Le chiffre de 13 millions, c’est une photographie qui sert à poser un constat clair et quantifié sur une réalité dont les frontières sont poreuses. En fait, il n’y a pas un type d’exclusion numérique, mais de multiples facteurs de non-inclusion. 

Quand on parle de maîtrise du numérique, on sous-entend d’abord des compétences manipulatoires, c’est-à-dire l’utilisation de nouvelles machines et de nouveaux outils. Sont également exclus celles et ceux qui n’ont pas l’équipement ou la connexion au réseau nécessaires.

Mais être acteur de la société numérique va bien au-delà de ces savoir-faire : cela suppose de s’approprier un nouvel environnement et de maîtriser une nouvelle grammaire. Et d’être capable d’apprendre à apprendre dans un environnement mouvant. 

Frédéric Bardeau

D’une certaine manière, nous sommes toutes et tous des illettrés du numérique. On peut être à la fois inclus ou exclus selon les usages, ou selon les périodes de notre vie. On pense souvent que le phénomène ne touche que les personnes âgées, les non-diplômés ou les chômeurs, mais il y a beaucoup d’angles morts à l'illettrisme numérique. Cela touche également de nombreux salariés dans leurs usages professionnels courants, et de nombreux jeunes dans leurs démarches administratives. D’ailleurs, le terme digital native n’a jamais été un concept valable. Enfin, il y a des exclusions numériques subies, notamment liées à la non-accessibilité de certains services numériques pour les personnes en situation de handicap. Tout ça rebat pas mal les cartes : d’ailleurs, pour pleinement comprendre l’exclusion numérique, il faut sortir des stéréotypes classiques.

« Pour pleinement comprendre l’exclusion numérique, il faut sortir des stéréotypes classiques »
Orianne Ledroit

On réalise bien à quel point le chiffre de 13 millions est un objet politique, posé pour inviter à des réponses concrètes, mais qu’en réalité, nous sommes 66 millions de Français plus ou moins à l’aise avec ces outils, services, machines et environnements qui évoluent en permanence. 
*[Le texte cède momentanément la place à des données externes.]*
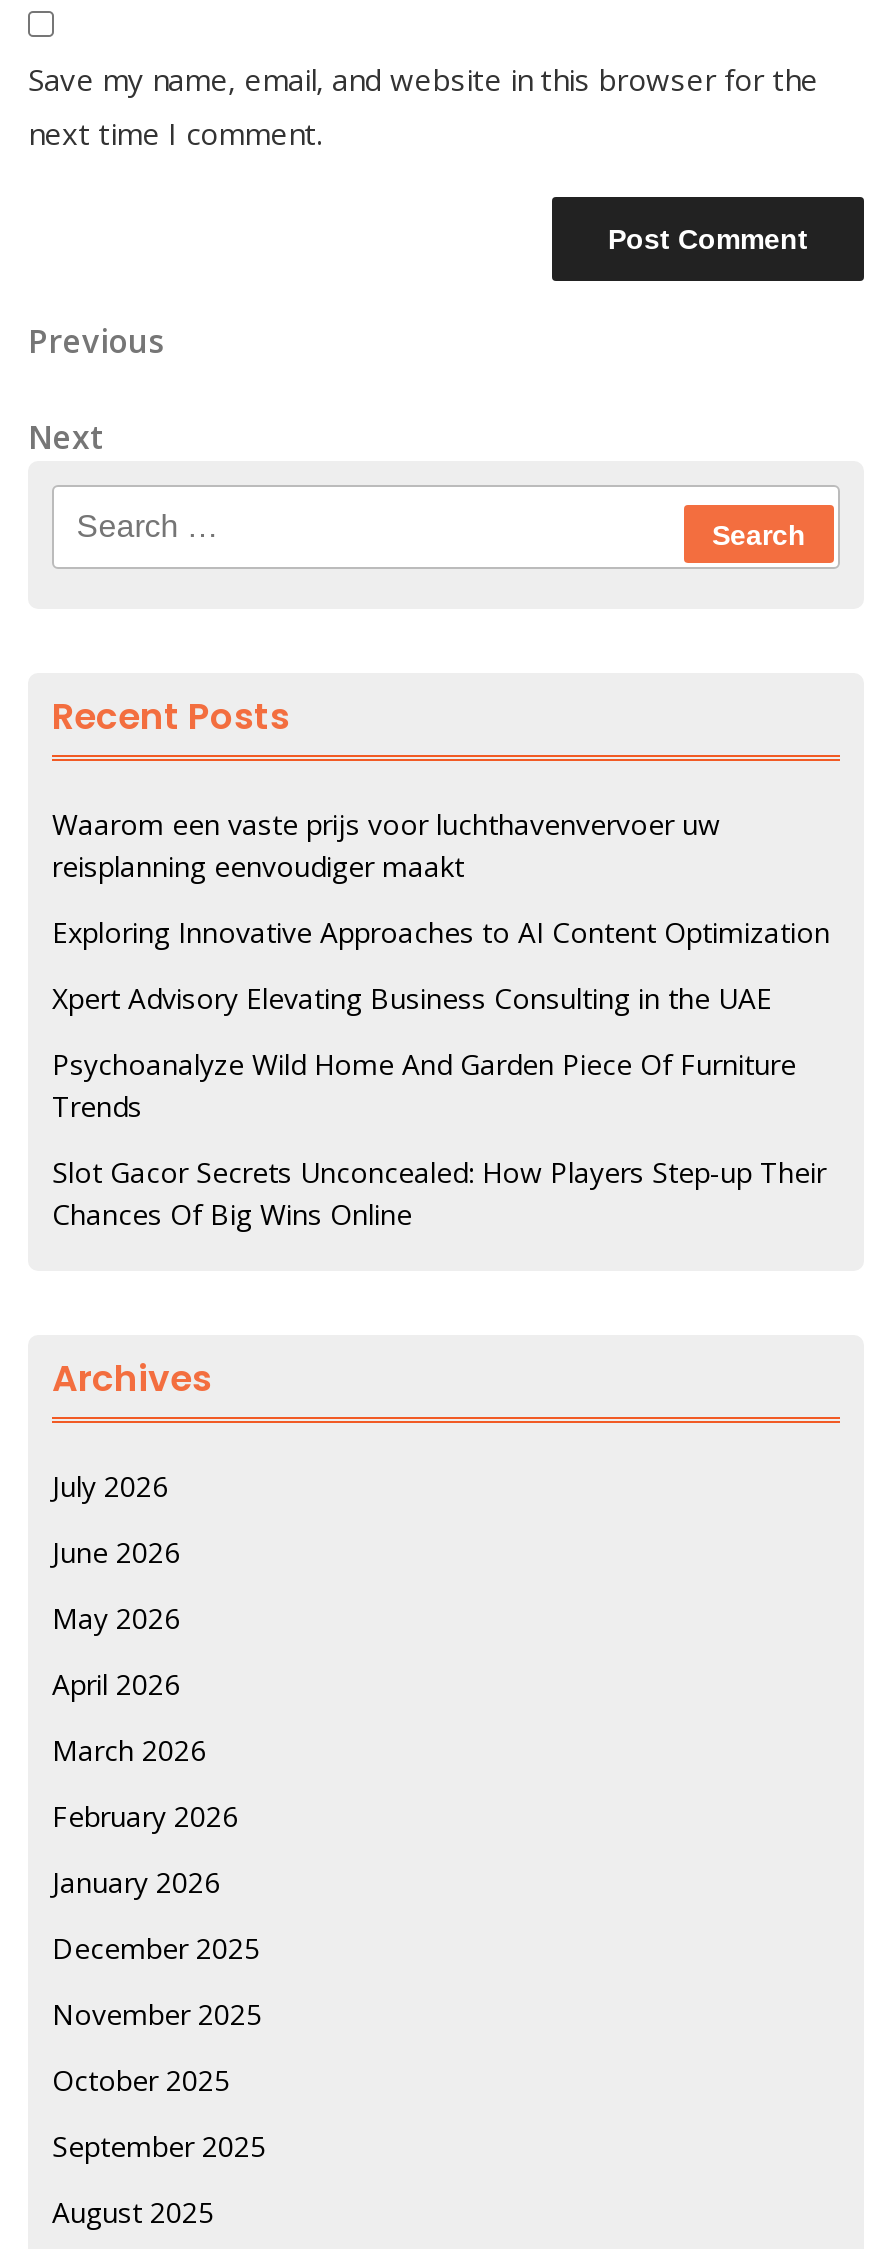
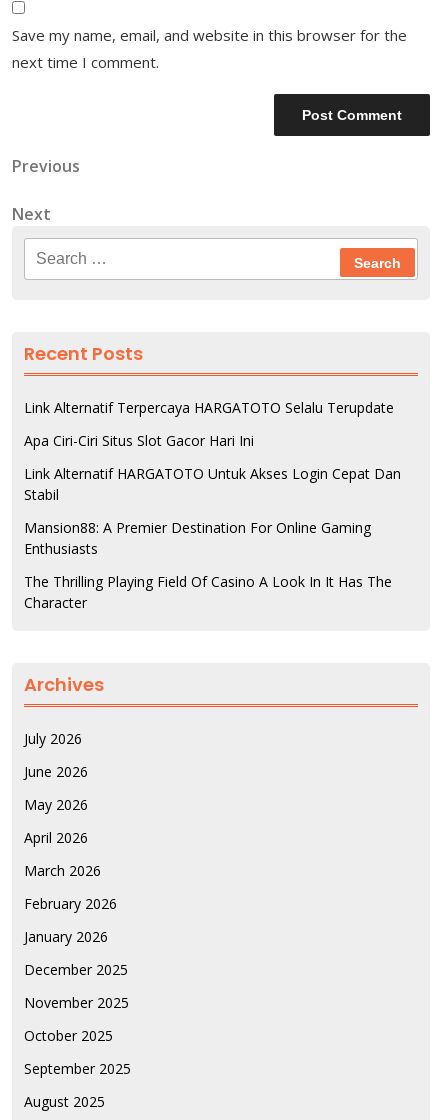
[52,806,720,886] Waarom een vaste prijs voor luchthavenvervoer uw | reisplanning eenvoudiger maakt -> [24,398,394,417] Link Alternatif Terpercaya HARGATOTO Selalu Terupdate
[52,914,830,952] Exploring Innovative Approaches to AI Content Optimization -> [24,431,254,450] Apa Ciri-Ciri Situs Slot Gacor Hari Ini
[52,980,772,1018] Xpert Advisory Elevating Business Consulting in the UAE -> [24,464,401,504] Link Alternatif HARGATOTO Untuk Akses Login Cepat Dan | Stabil
[52,1046,796,1126] Psychoanalyze Wild Home And Garden Piece Of Furniture | Trends -> [24,518,371,558] Mansion88: A Premier Destination For Online Gaming | Enthusiasts
[52,1154,826,1234] Slot Gacor Secrets Unconcealed: How Players Step-up Their | Chances Of Big Wins Online -> [24,572,392,612] The Thrilling Playing Field Of Casino A Look In It Has The | Character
L’inclusion numérique est donc un enjeu de bien commun ?

Frédéric Bardeau

La société toute entière – ou presque - est désormais dématérialisée : nos banques, nos commerces, nos manières de travailler... Dans les entreprises, où les services de ressources humaines se dématérialisent, avec des systèmes de gestion de congés via une interface web, 20 % des salariés ne peuvent plus poser leurs jours de vacances. D’après l’INSEE, un Français sur deux ressent un manque de maîtrise sur deux des quatre compétences numériques de base (à savoir : la recherche d’information, la communication, la résolution de problèmes et l’usage de logiciels). Ça fait déjà 18 millions de personnes. 

Orianne Ledroit

L’inclusion numérique n’est pas qu’un enjeu de politique sociale, c’est aussi un enjeu de société au sens large, un enjeu économique et un enjeu de politique territoriale. La preuve : ce sujet concerne tous les usagers des services publics qui sont désormais dématérialisés, tous les professionnels des entreprises utilisant quotidiennement les outils numériques de base, tous les jeunes dont on attend certains usages du numérique, tous les enseignants qui pourraient s’appuyer sur ce que le numérique apporte à la pédagogie...

« Nous sommes 66 millions de Français plus ou moins à l’aise avec le numérique »
Orianne Ledroit

Ce n’est donc pas un sujet à laisser entre les seules mains des départements ou les mairies : il faut que les régions, l’Etat, et les entreprises s’en emparent. Parce que derrière chaque obstacle qu’on vient d’évoquer, il y a au moins autant d’opportunités.

Quelles sont ces opportunités ?

Orianne Ledroit

Travailler avec une personne exclue du numérique, c’est d’abord comprendre son quotidien et ses leviers de motivation. On n’attire pas quelqu’un vers le numérique en lui disant qu’on va l’aider à faire une démarche administrative, ça ne marche pas. On se penche plutôt sur la manière dont l’outil va lui apporter quelque chose dans sa situation professionnelle ou familiale. Il y a des motivations très diverses à s’approprier le numérique : garder le lien avec sa famille qui habite loin, ou trouver des ressources de connaissance pour bricoler ou faire son potager, etc.

Frédéric Bardeau

Si le pain point, c’est de ne pas réussir à extraire des informations sur ameli.fr, le levier sera sûrement ailleurs : savoir maîtriser l’ENT (Espace Numérique de Travail) de son enfant par exemple, ou ouvrir le dialogue avec un adolescent sur son rapport au numérique. 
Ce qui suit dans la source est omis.